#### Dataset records
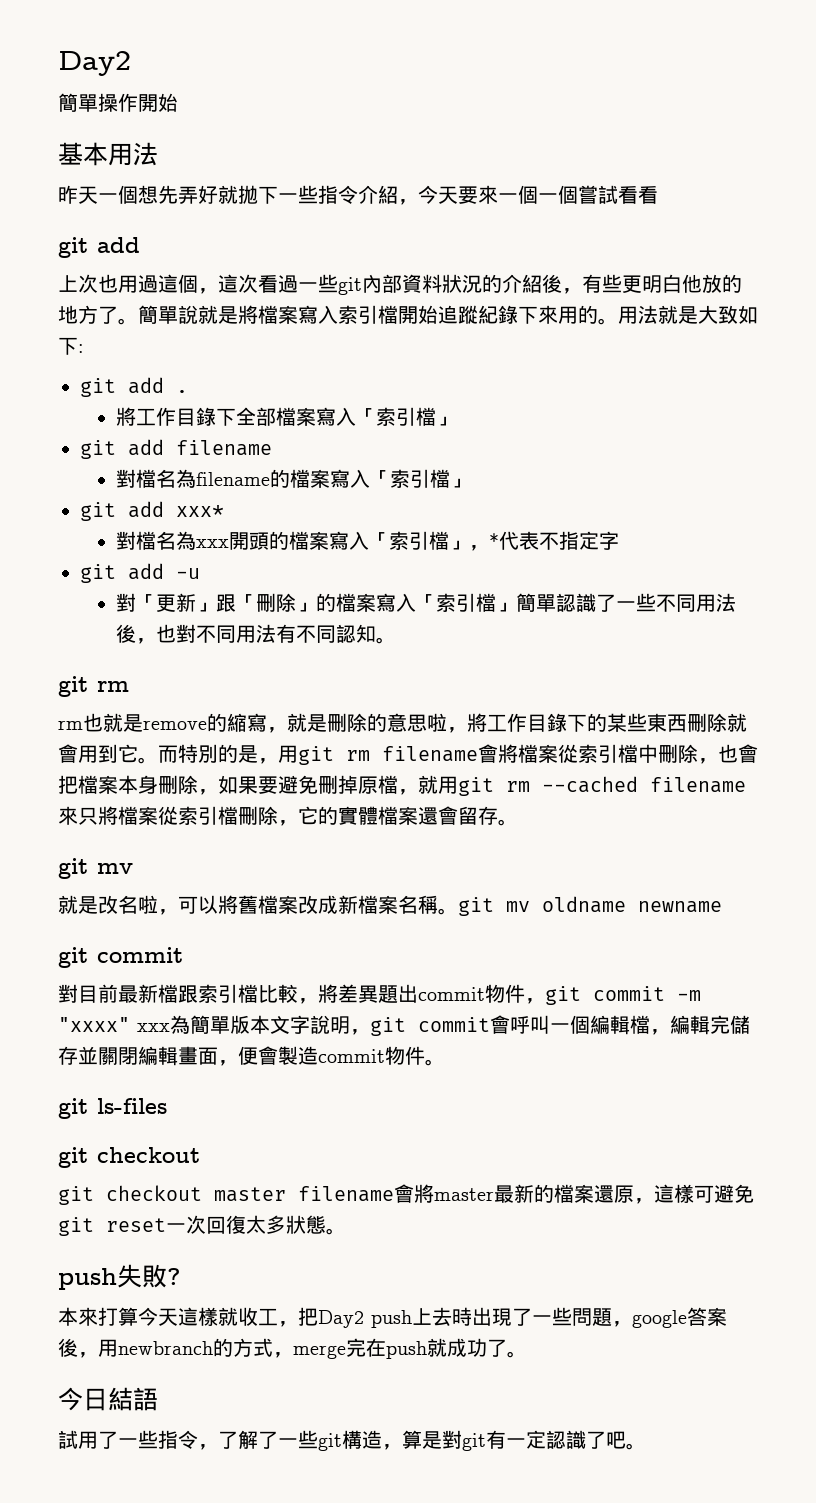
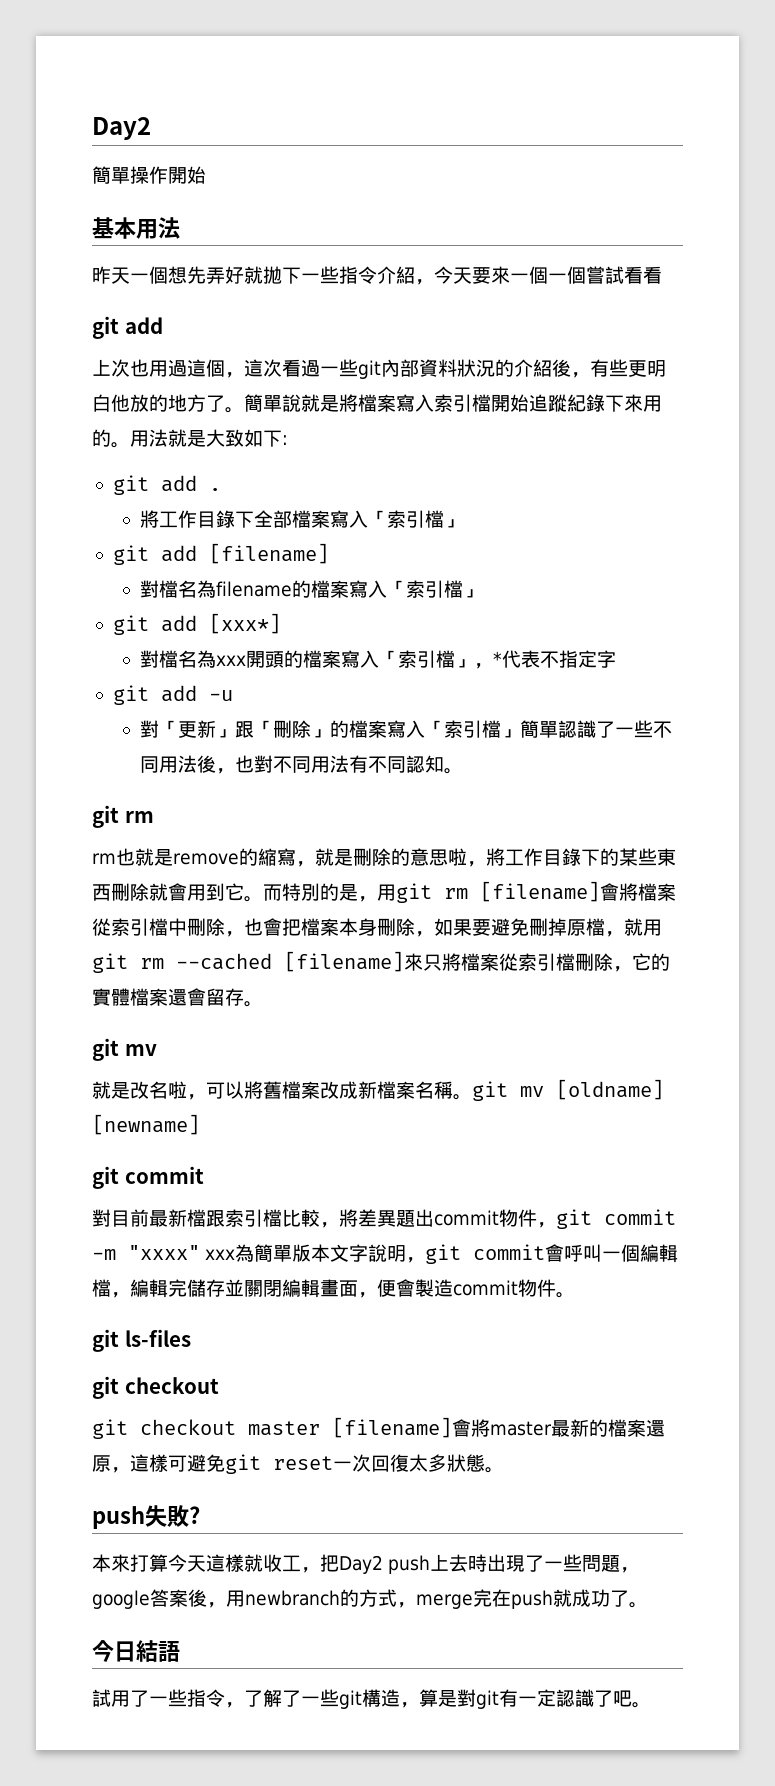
[176,440,272,456] filename -> [208,543,329,564] [filename]
[176,505,224,517] xxx* -> [208,613,281,634] [xxx*]
[382,746,478,762] filename -> [480,881,600,902] [filename]
[650,777,746,793] filename -> [284,951,404,972] [filename]
[542,896,722,913] oldname newname -> [556,1079,664,1100] [92,1114,200,1135] [oldname] [newname]
[298,1186,394,1202] filename -> [332,1417,452,1438] [filename]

#### Exercise description
With the pictures removed, the entries above should be transcribed exactly.

#### Written answer
[176,440,272,456] filename -> [208,543,329,564] [filename]
[176,505,224,517] xxx* -> [208,613,281,634] [xxx*]
[382,746,478,762] filename -> [480,881,600,902] [filename]
[650,777,746,793] filename -> [284,951,404,972] [filename]
[542,896,722,913] oldname newname -> [556,1079,664,1100] [92,1114,200,1135] [oldname] [newname]
[298,1186,394,1202] filename -> [332,1417,452,1438] [filename]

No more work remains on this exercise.